EXERCISE BRIEF: Provide only the number of lines in the listing that contain the word "gibt".

◇ ◇ ◇ ◇ ◇

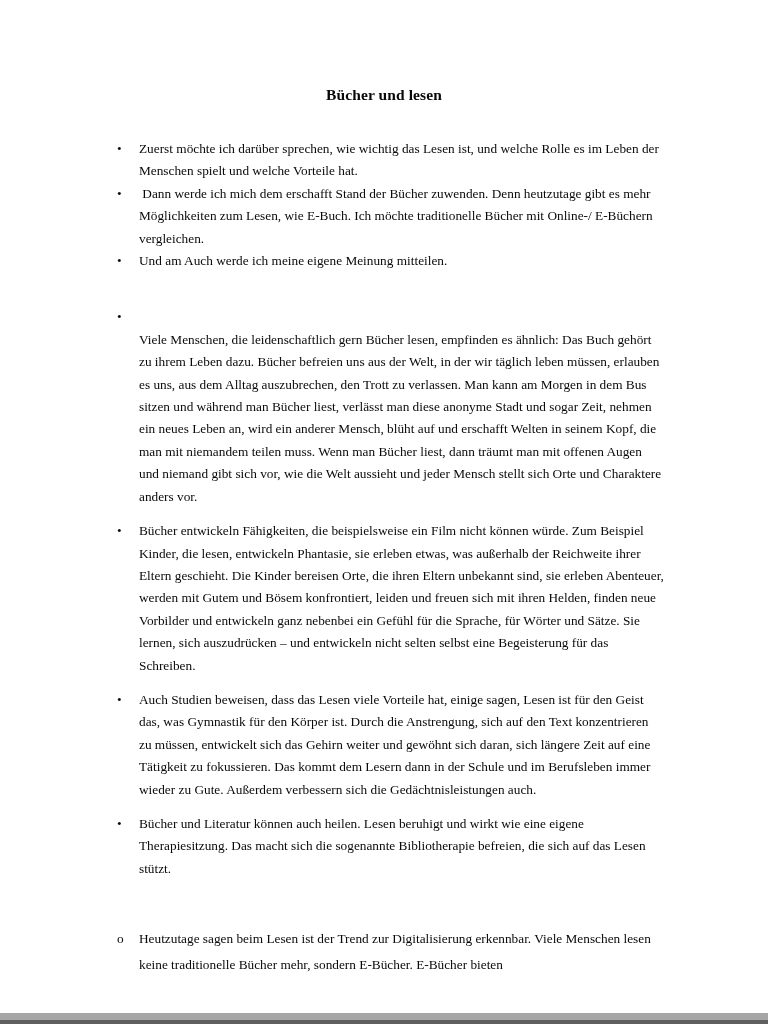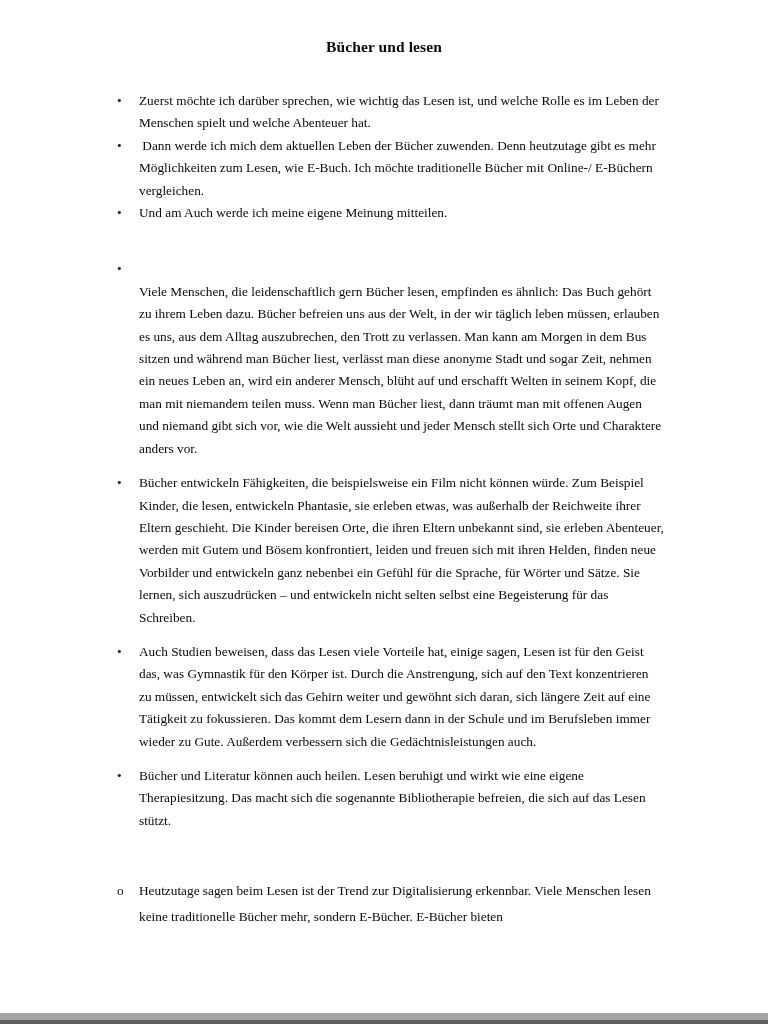--- a/index.html
+++ b/index.html
@@ -16,7 +16,7 @@
     font-family: "Liberation Serif", "DejaVu Serif", serif;
     color: #090909;
     box-sizing: border-box;
-    padding-top: 38px;
+    padding-top: 86px;
   }
   .title {
     margin: 0 0 34px 0;

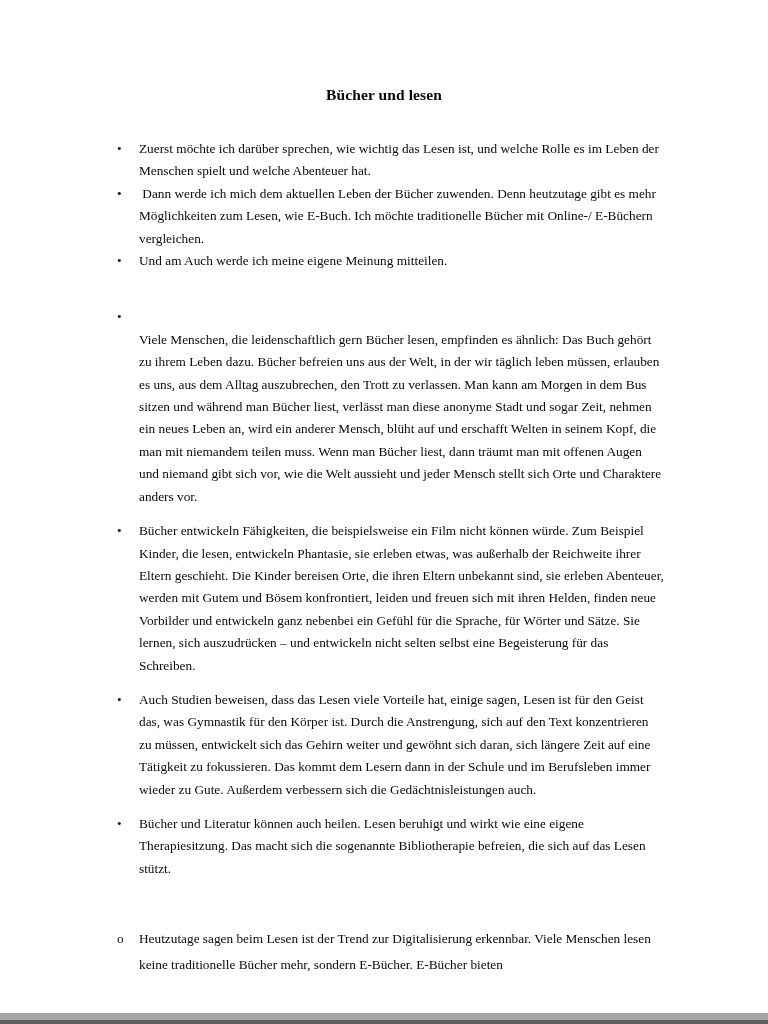--- a/index.html
+++ b/index.html
@@ -73,7 +73,7 @@
 
     <div class="item">
       <span class="marker">•</span>
-      <span class="text">Zuerst möchte ich darüber sprechen, wie wichtig das Lesen ist, und welche Rolle es im Leben der Menschen spielt und welche Abenteuer hat.</span>
+      <span class="text">Zuerst möchte ich darüber sprechen, wie wichtig das Lesen ist, und welche Rolle es im Leben der Menschen spielt und welche Vorteile hat.</span>
     </div>
 
     <div class="item">

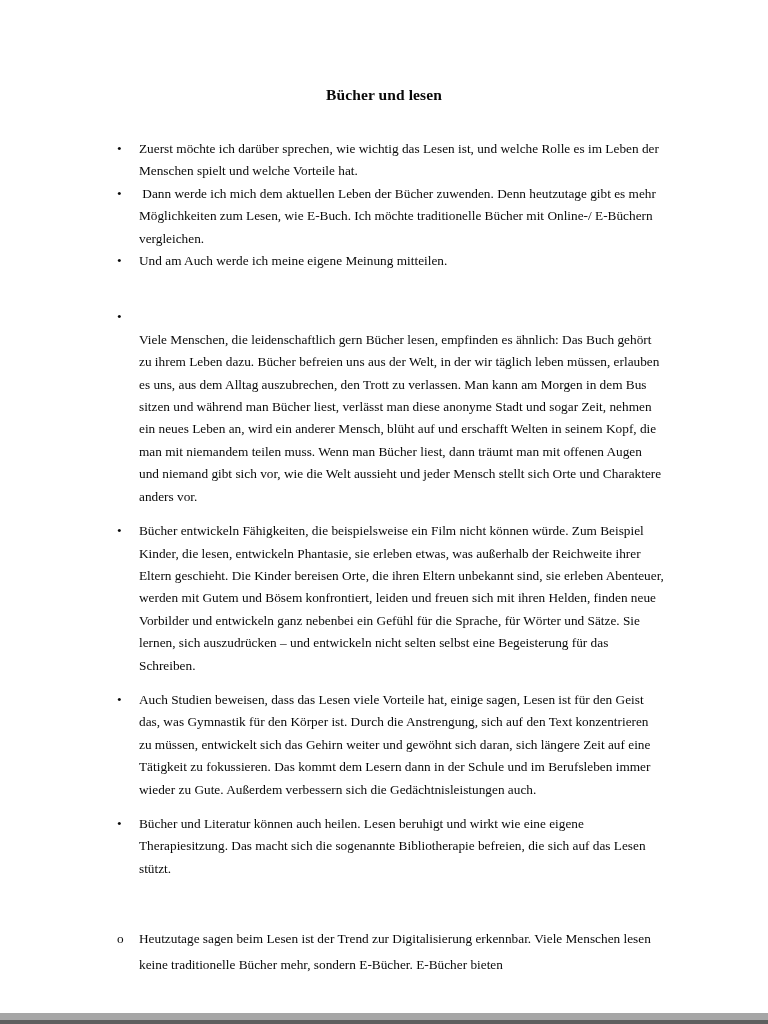--- a/index.html
+++ b/index.html
@@ -78,7 +78,7 @@
 
     <div class="item">
       <span class="marker">•</span>
-      <span class="text"> Dann werde ich mich dem aktuellen Leben der Bücher zuwenden. Denn heutzutage gibt es mehr Möglichkeiten zum Lesen, wie E-Buch. Ich möchte traditionelle Bücher mit Online-/ E-Büchern vergleichen.</span>
+      <span class="text"> Dann werde ich mich dem erschafft Stand der Bücher zuwenden. Denn heutzutage gibt es mehr Möglichkeiten zum Lesen, wie E-Buch. Ich möchte traditionelle Bücher mit Online-/ E-Büchern vergleichen.</span>
     </div>
 
     <div class="item">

◇ ◇ ◇ ◇ ◇

EXERCISE SOLUTION: 2